AVAILABLE DATA Start Marker

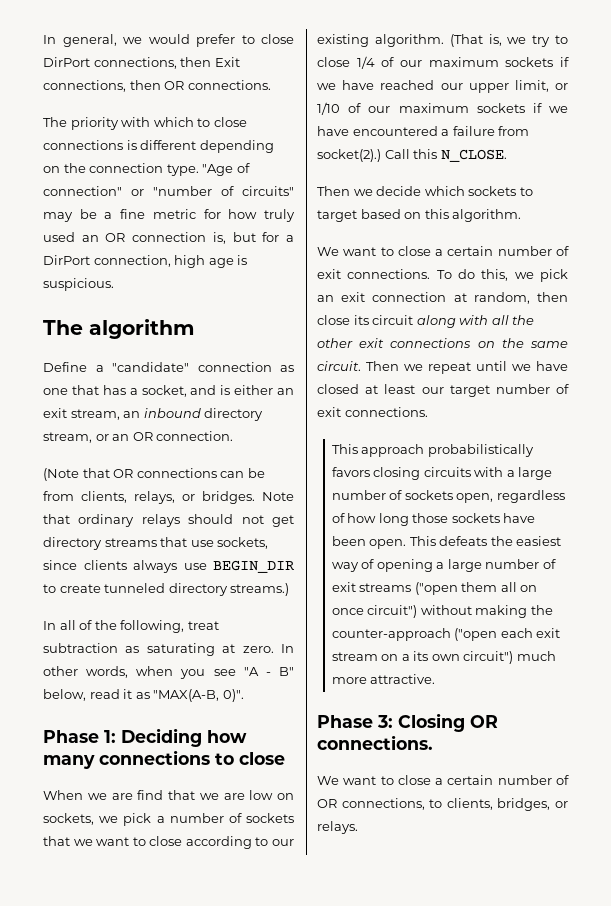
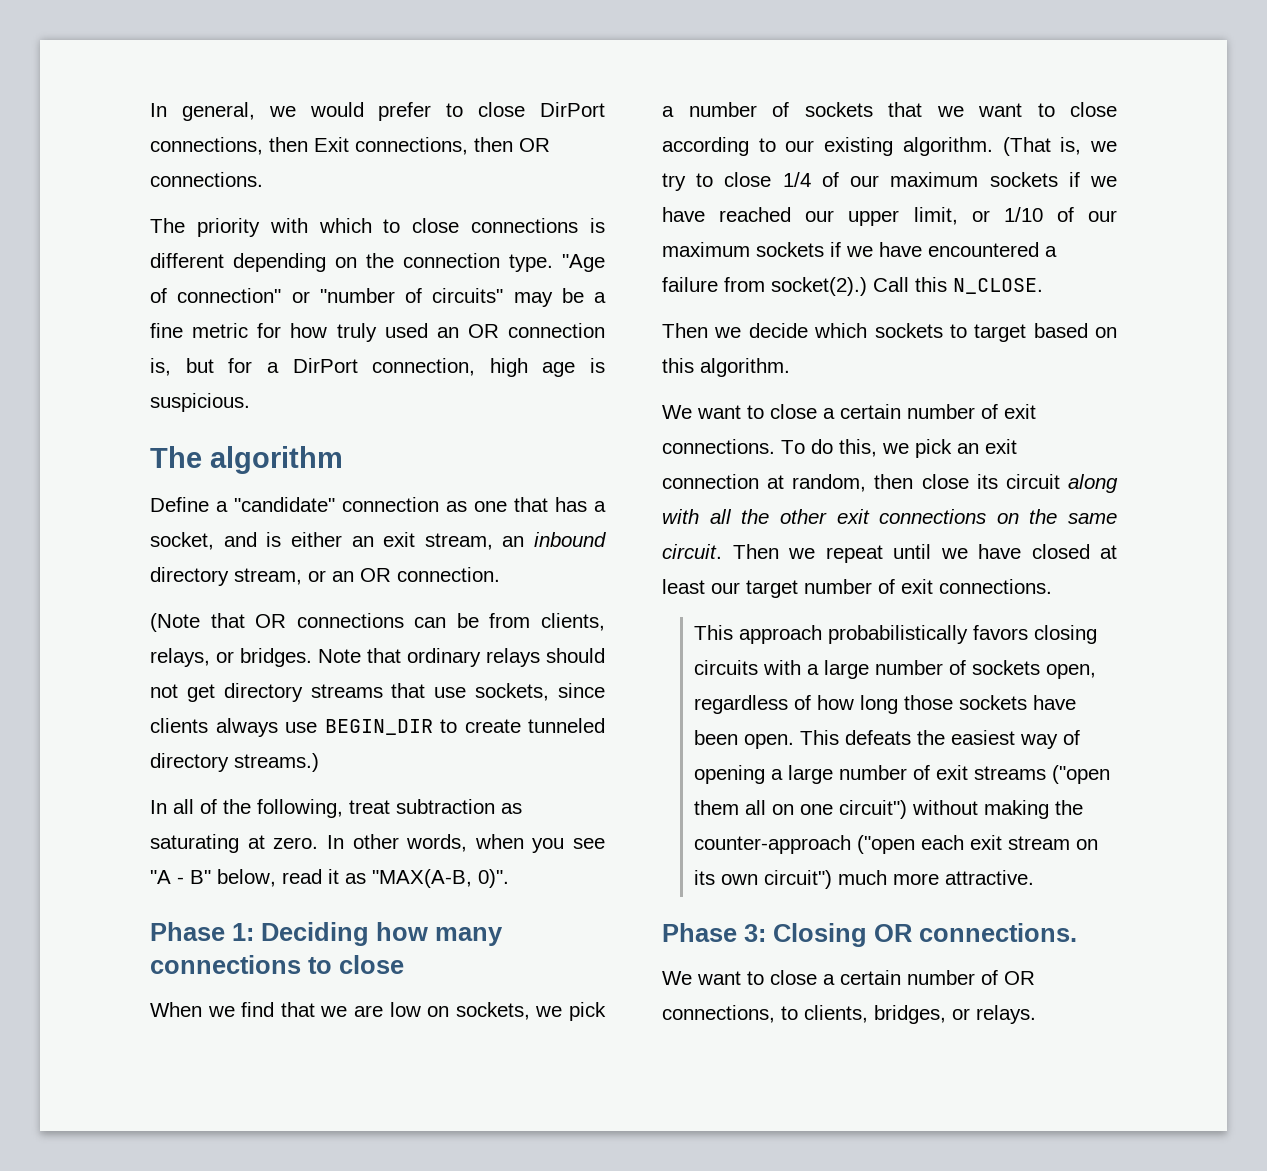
[111,793,133,800] are -> (235, 1011) none
[331,608,364,615] once -> [800,804,834,815] one
[401,654,410,661] a -> (1099, 844) none

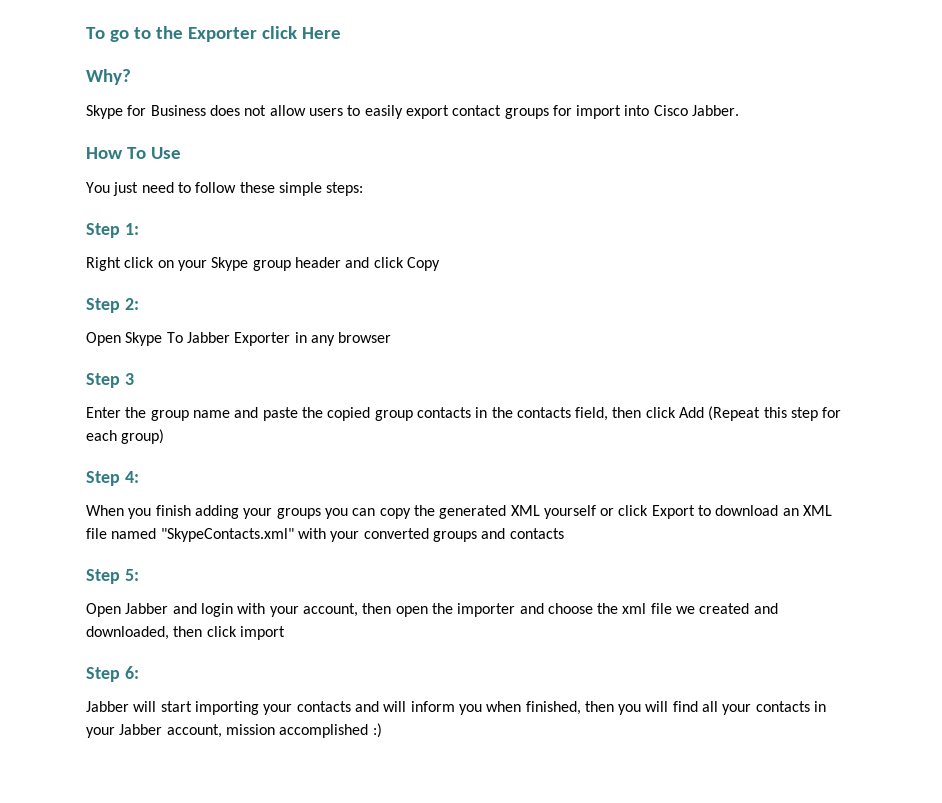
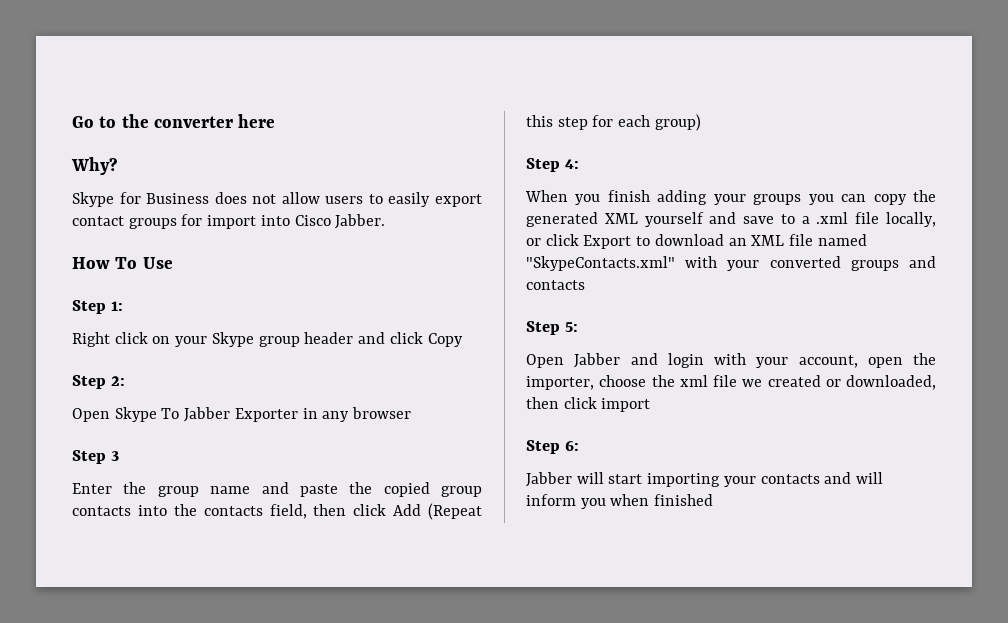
[86,26,341,42] To go to the Exporter click Here -> [72,114,276,128] Go to the converter here
[86,182,364,196] // You just need to follow these simple steps: -> (173, 263) none
[475,407,488,418] in -> [137,505,167,516] into
(596, 512) none -> [709,212,936,227] and save to a .xml file locally,
[362,603,392,614] then -> (858, 361) none
[457,603,544,617] importer and -> [526,376,594,390] importer,
[753,603,778,614] and -> [825,379,841,387] or
[525,701,827,715] [86,723,382,738] finished, then you will find all your contacts in your Jabber account, mission accomplished :) -> [654,494,714,506] finished

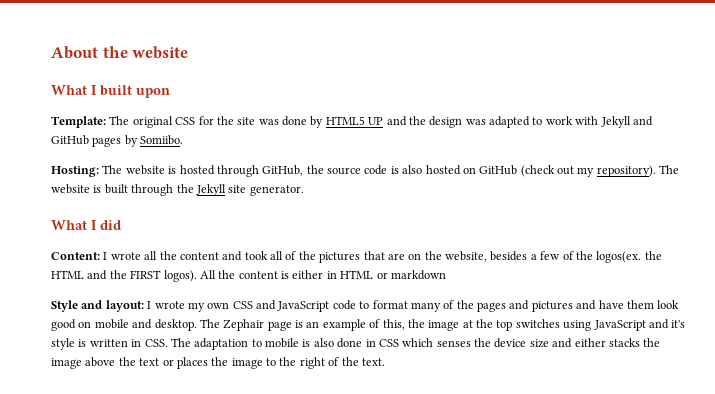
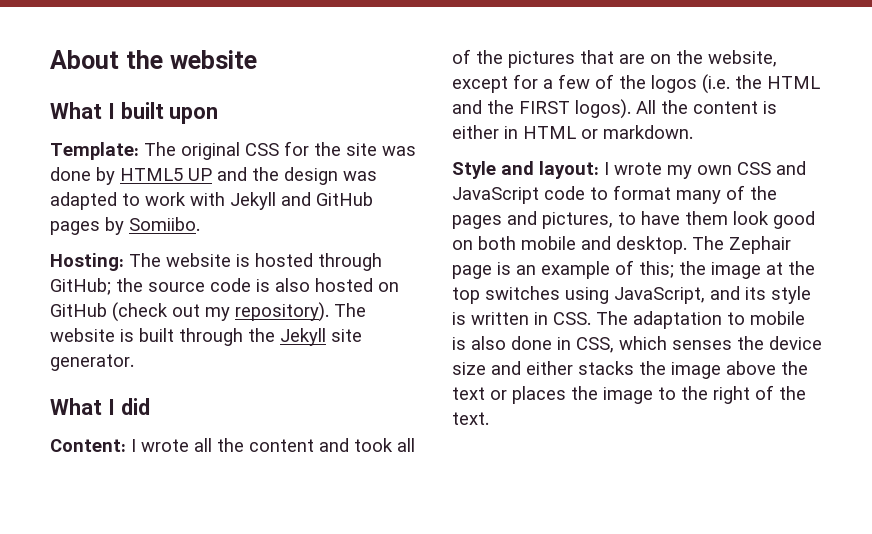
[262,165,304,176] GitHub, -> [50,278,111,295] GitHub;
[490,251,528,261] besides -> [452,74,538,93] except for
[596,251,642,263] logos(ex. -> [651,74,730,94] logos (i.e.
[390,270,446,280] markdown -> [603,125,693,139] markdown.
[531,300,597,312] pictures and -> [542,212,636,229] pictures, to
(92, 324) none -> [478,236,516,250] both
[382,319,405,330] this, -> [639,261,674,278] this;
[593,319,686,331] JavaScript and it's -> [614,286,766,304] JavaScript, and its
[378,339,399,347] CSS -> [576,337,614,353] CSS,

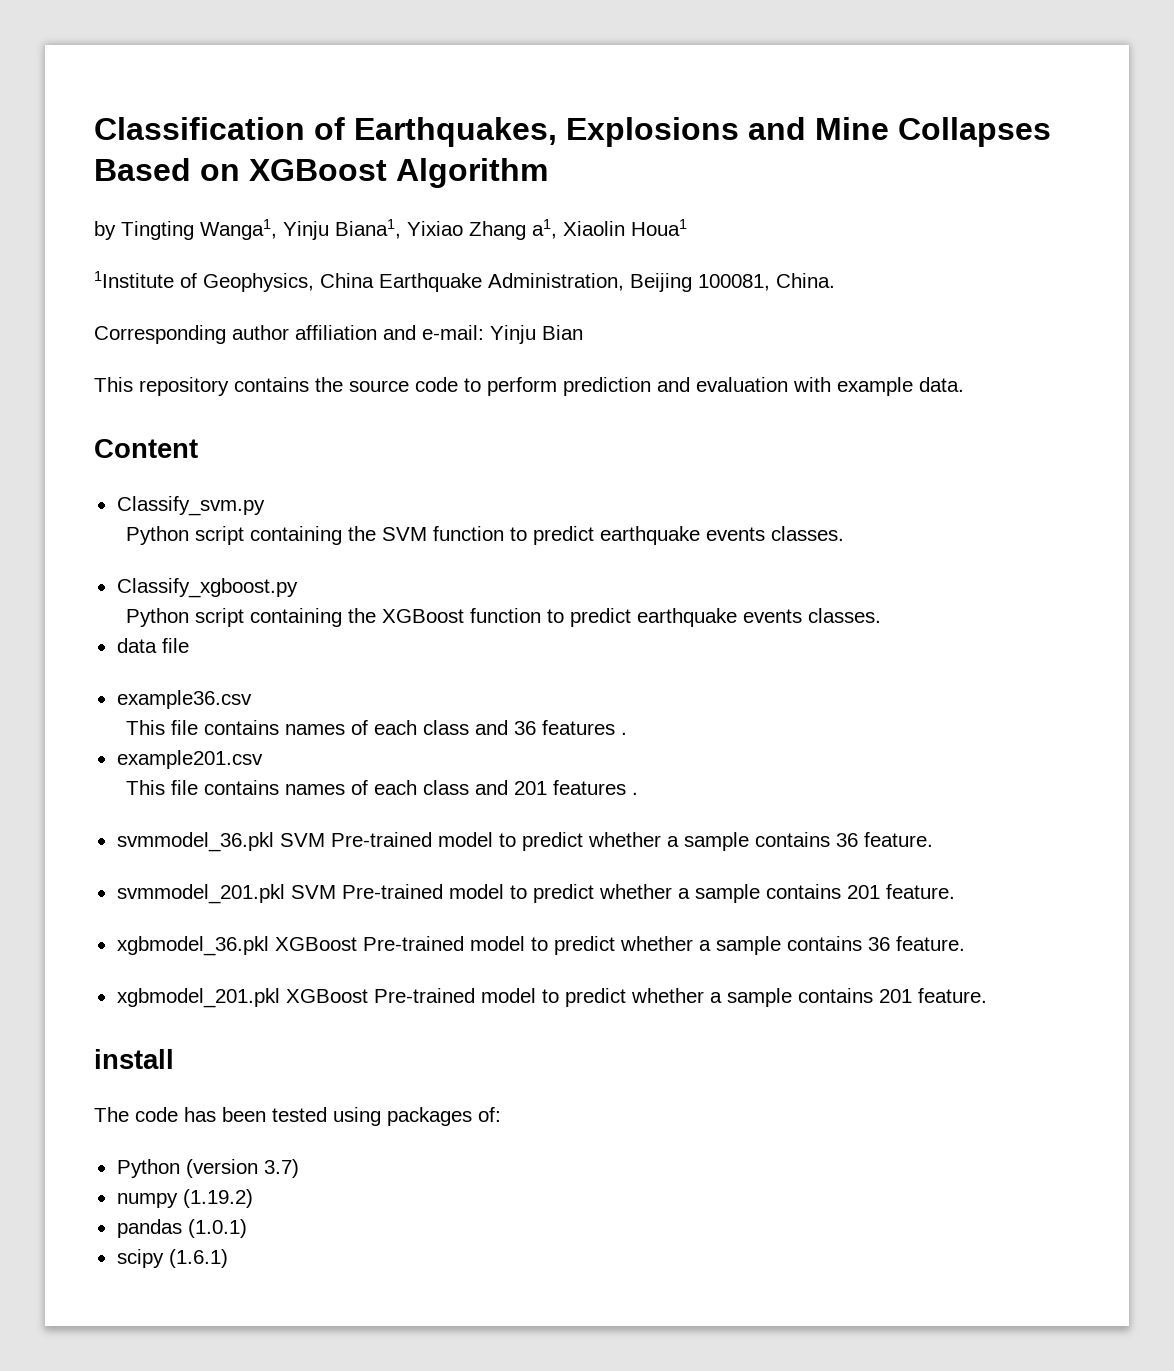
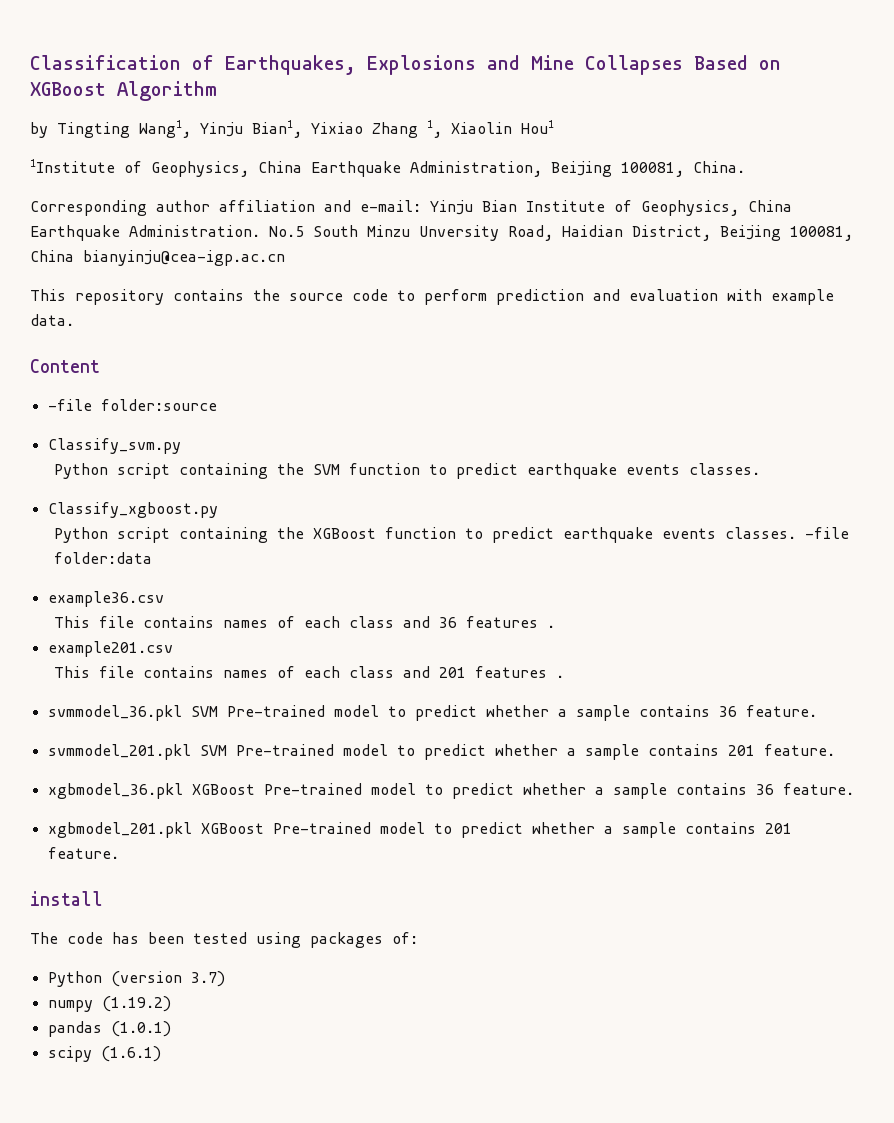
[200,219,687,240] Wanga1, Yinju Biana1, Yixiao Zhang a1, Xiaolin Houa1 -> [139,120,554,138] Wang1, Yinju Bian1, Yixiao Zhang 1, Xiaolin Hou1
(583, 332) none -> [526,200,792,216] [30,225,853,241] [30,250,285,266] Institute of Geophysics, China Earthquake Administration. No.5 South Minzu Unversity Road, Haidian District, Beijing 100081, China bianyinju@cea-igp.ac.cn
(198, 448) none -> [47,399,217,411] // -file folder:source
[116,638,189,653] // data file -> [804,527,849,539] [53,552,152,564] -file folder:data

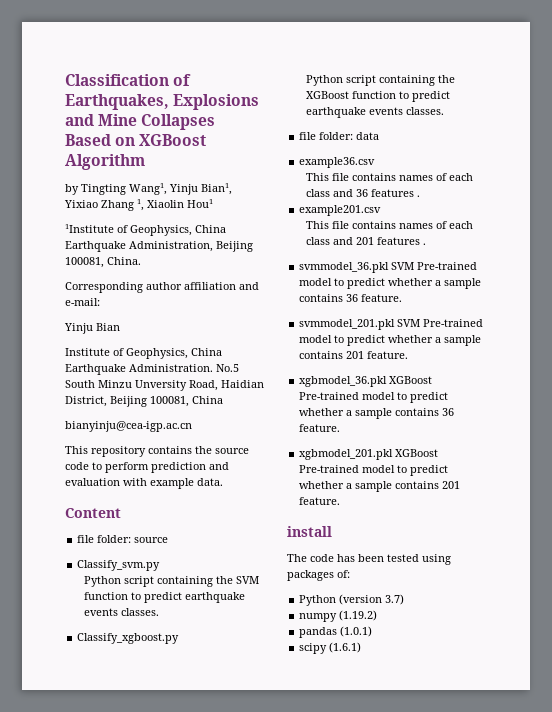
(421, 206) none -> (100, 302) //
(517, 206) none -> (120, 327) //
(74, 256) none -> (223, 400) //
[47,399,217,411] -file folder:source -> [77,535,169,543] file folder: source
[804,527,849,539] [53,552,152,564] -file folder:data -> [299,132,380,140] // file folder: data

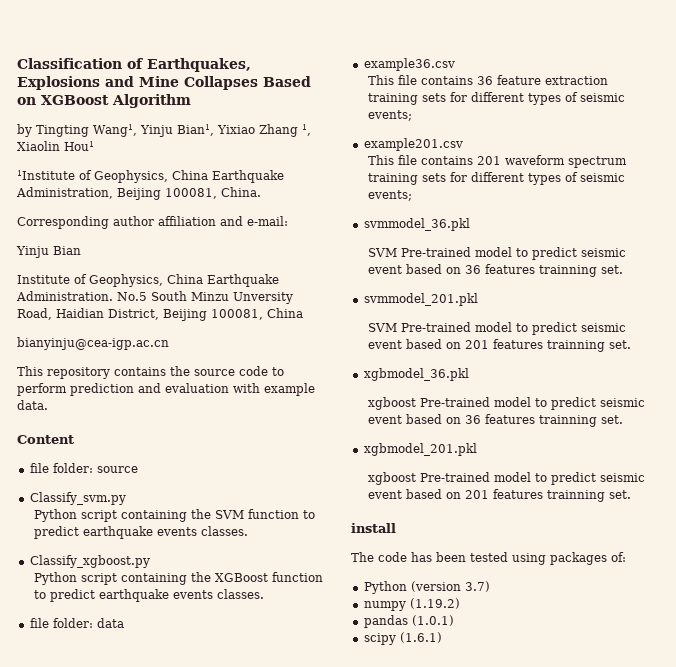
[399,173,474,181] [306,189,421,197] [299,205,382,216] [306,221,474,229] [306,237,427,245] names of each class and 36 features . // example201.csv // This file contains names of each class and 201 features . -> [476,75,608,85] [367,92,625,105] [367,110,412,121] [363,138,463,151] [367,155,627,168] [367,172,625,185] [367,190,412,201] 36 feature extraction training sets for different types of seismic events; // example201.csv // This file contains 201 waveform spectrum training sets for different types of seismic events;
[391,262,478,270] [299,278,482,289] [299,294,403,302] SVM Pre-trained model to predict whether a sample contains 36 feature. -> [367,247,626,260] [367,264,623,277] // SVM Pre-trained model to predict seismic event based on 36 features trainning set.
[397,319,484,327] [299,335,482,346] [299,351,409,359] SVM Pre-trained model to predict whether a sample contains 201 feature. -> [367,322,626,335] [367,339,631,352] // SVM Pre-trained model to predict seismic event based on 201 features trainning set.
[389,376,433,384] [299,392,449,403] [299,408,455,419] [299,424,341,432] XGBoost Pre-trained model to predict whether a sample contains 36 feature. -> [367,397,645,410] [367,414,623,427] // xgboost Pre-trained model to predict seismic event based on 36 features trainning set.
[395,449,439,457] [299,465,449,476] [299,481,461,492] [299,497,341,505] XGBoost Pre-trained model to predict whether a sample contains 201 feature. -> [367,472,645,485] [367,489,631,502] // xgboost Pre-trained model to predict seismic event based on 201 features trainning set.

AVAILABLE DATA End Marker

WHAT YOU ARE ASKED TO DO:
Copy out, from the data above, each line where the string "then" is present.

RESPONSE BELOW:
[362,603,392,614] then -> (858, 361) none
[525,701,827,715] [86,723,382,738] finished, then you will find all your contacts in your Jabber account, mission accomplished :) -> [654,494,714,506] finished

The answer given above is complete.